Journal of Womens Health | 2013
Leslie Spangler; Onchee Yu; Elizabeth T. Loggers; Denise M. Boudreau
CONTEXT Oral contraceptive (OC) use is common, but bone changes associated with use of contemporary OC remain unclear. OBJECTIVE The objective of the study was to compare bone mineral density (BMD) change in adolescent and young adult OC users and discontinuers of two estrogen doses, relative to nonusers. DESIGN AND SETTING This was a prospective cohort study, Group Health Cooperative. PARTICIPANTS Participants included 606 women aged 14-30 yr (50% adolescents aged 14-18 yr): 389 OC users [62% 30-35 μg ethinyl estradiol (EE)] and 217 age-similar nonusers; there were 172 OC discontinuers.

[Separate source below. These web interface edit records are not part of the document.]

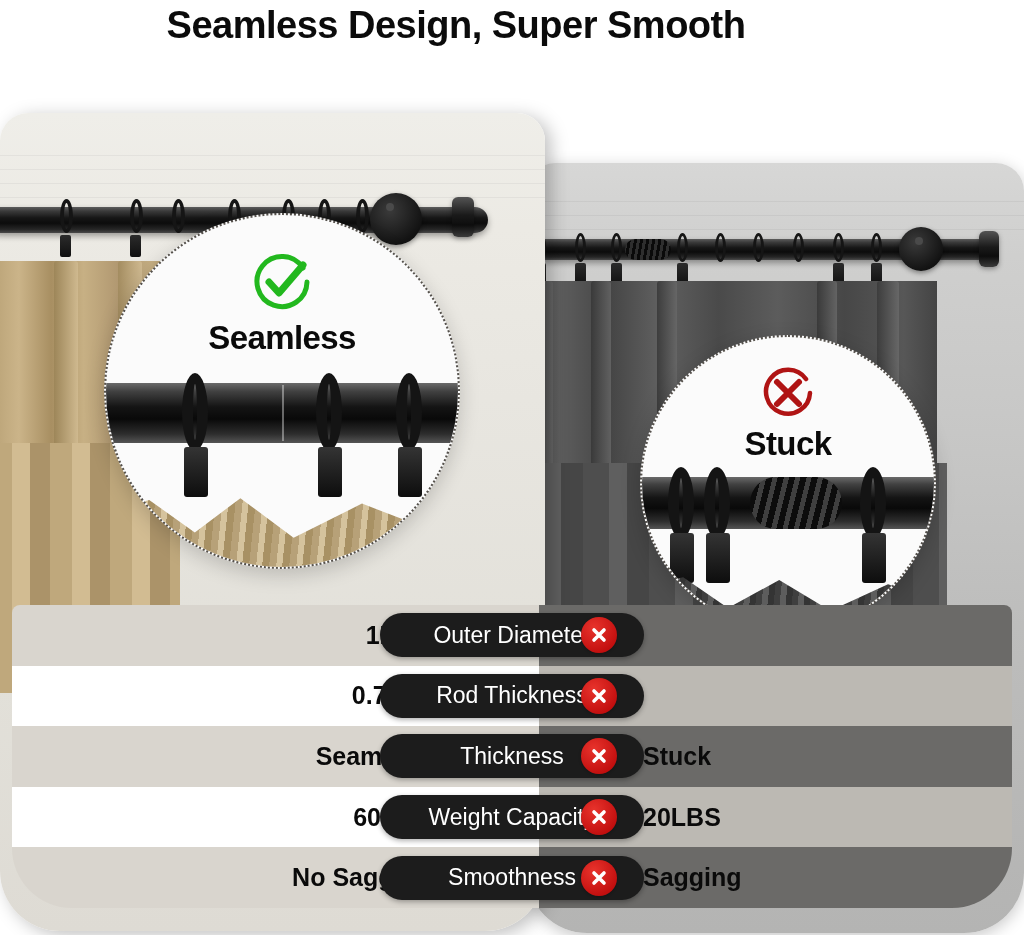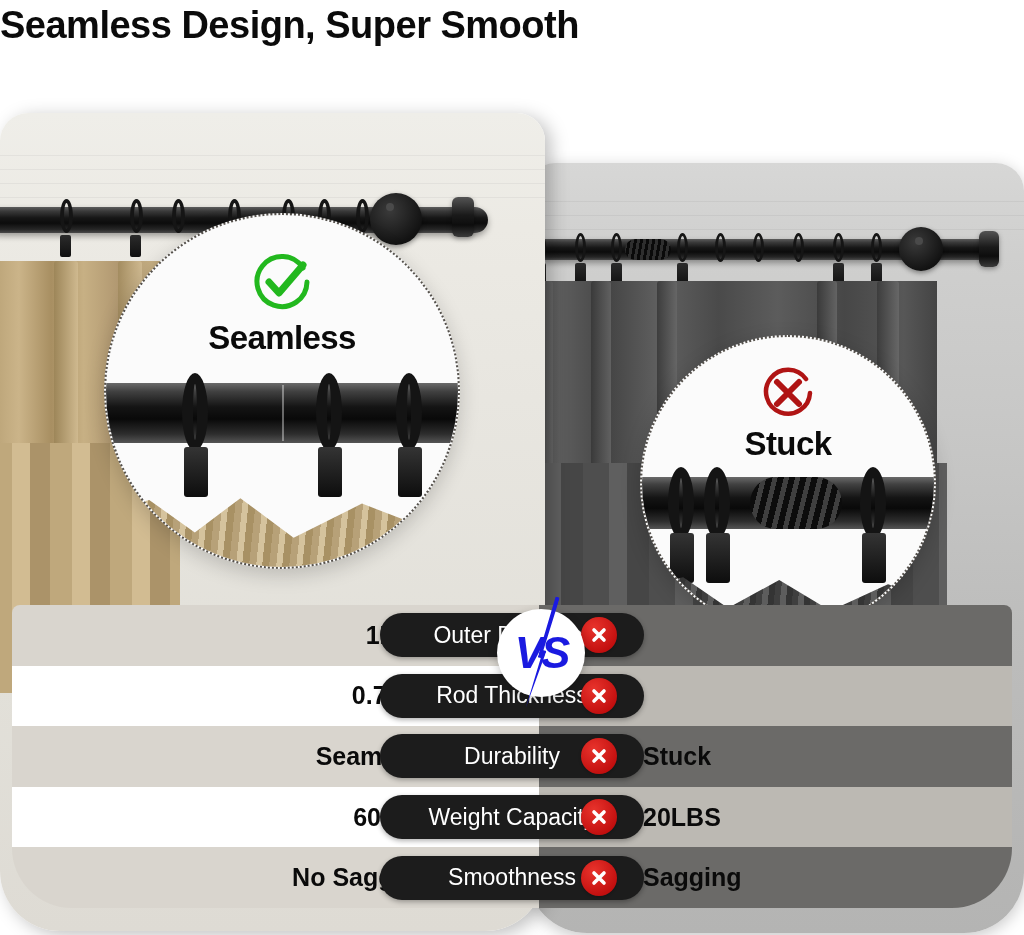"Seamless Design, Super Smooth" #header { text-align: none -> center }
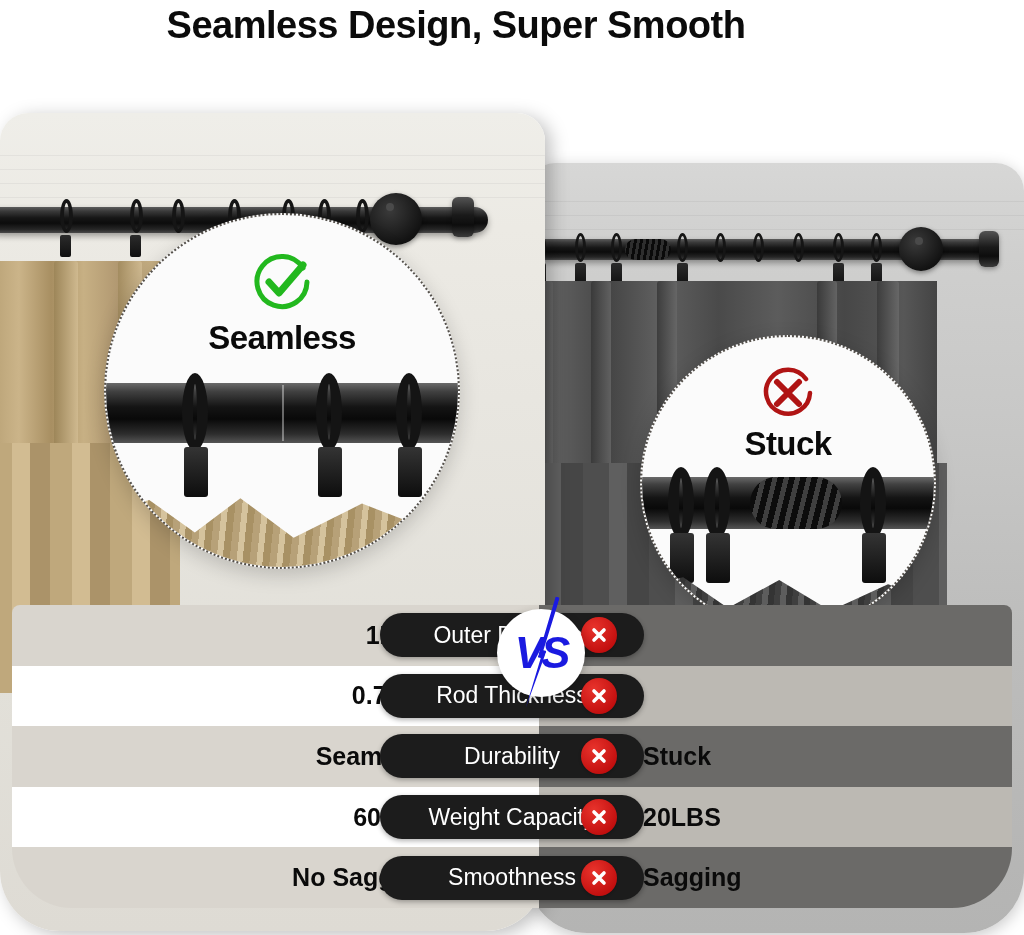"VS" div { html: <div> <div></div> <div>VS</div> </div> -> none }
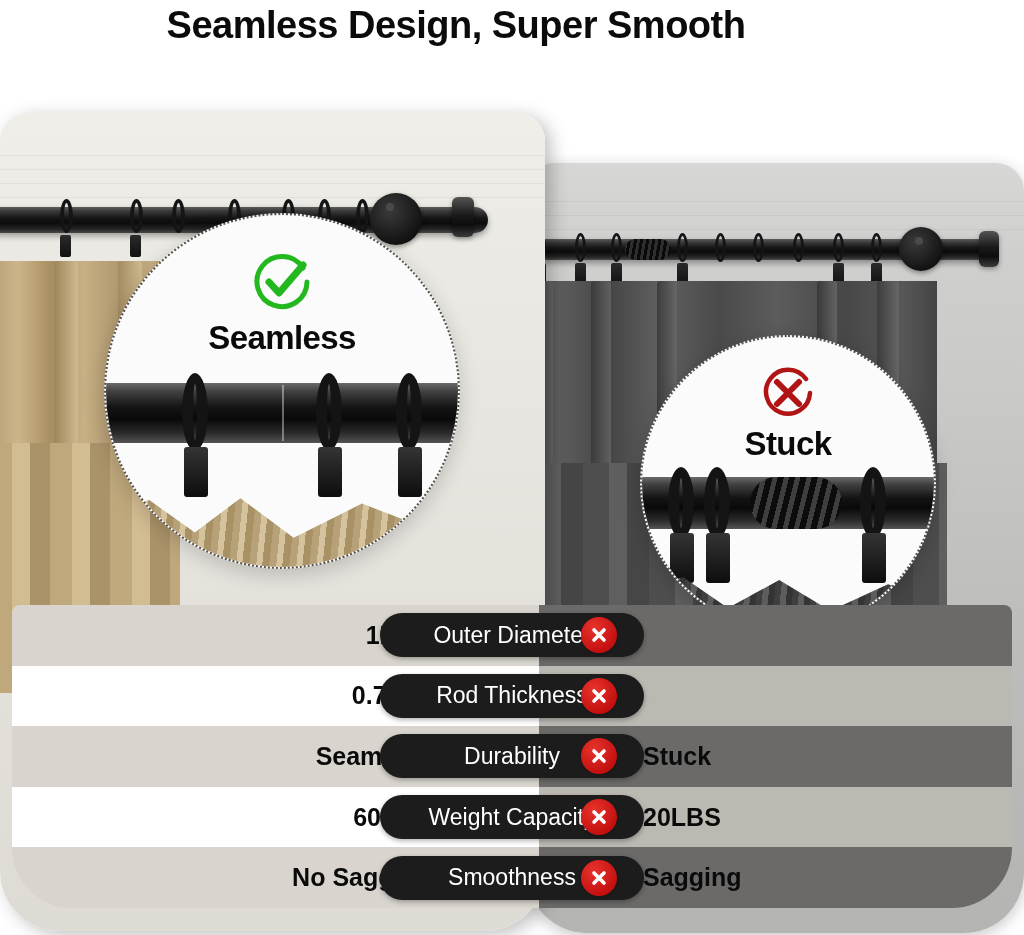"Durability" div.pill { text: Durability -> Thickness }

The 24-month retention was 78%. MAIN OUTCOME MEASURE The main outcome measure was BMD measured at 6-month intervals for 24-36 months. RESULTS After 24 months, adolescents using 30-35 μg EE OCs, but not those using lower-dose OCs, had significantly smaller adjusted mean percentage BMD gains than nonusers at the spine [group means (95% confidence interval for between group differences) 1.32 vs. 2.26% (-1.89, -0.13%)] and whole body [1.45 vs. 2.03% (-1.29%, -0.13%)]. Adolescents who discontinued 30-35 μg EE OC showed significantly smaller gains than nonusers at the spine after 12 months [0.51 vs. 1.72% (-2.38%, -0.30%)]. Young adult OC users did not differ from nonusers. However, OC discontinuers of both doses differed significantly from nonusers at the spine 12 months after discontinuation [-1.32% < 30 μg EE, -0.92% 30-35 μg EE vs. +0.27% nonusers (-2.48, -0.54, and -1.94%, -0.55%, respectively)]. Results were similar for mean absolute BMD change (grams per square centimeter). CONCLUSIONS Both OC use and discontinuation were associated with BMD losses/smaller gains relative to nonusers (differences < 2% after 12-24 months for all skeletal sites). The clinical significance of these results regarding future fracture risk is unknown. Study of longer-term trends after discontinuation is needed.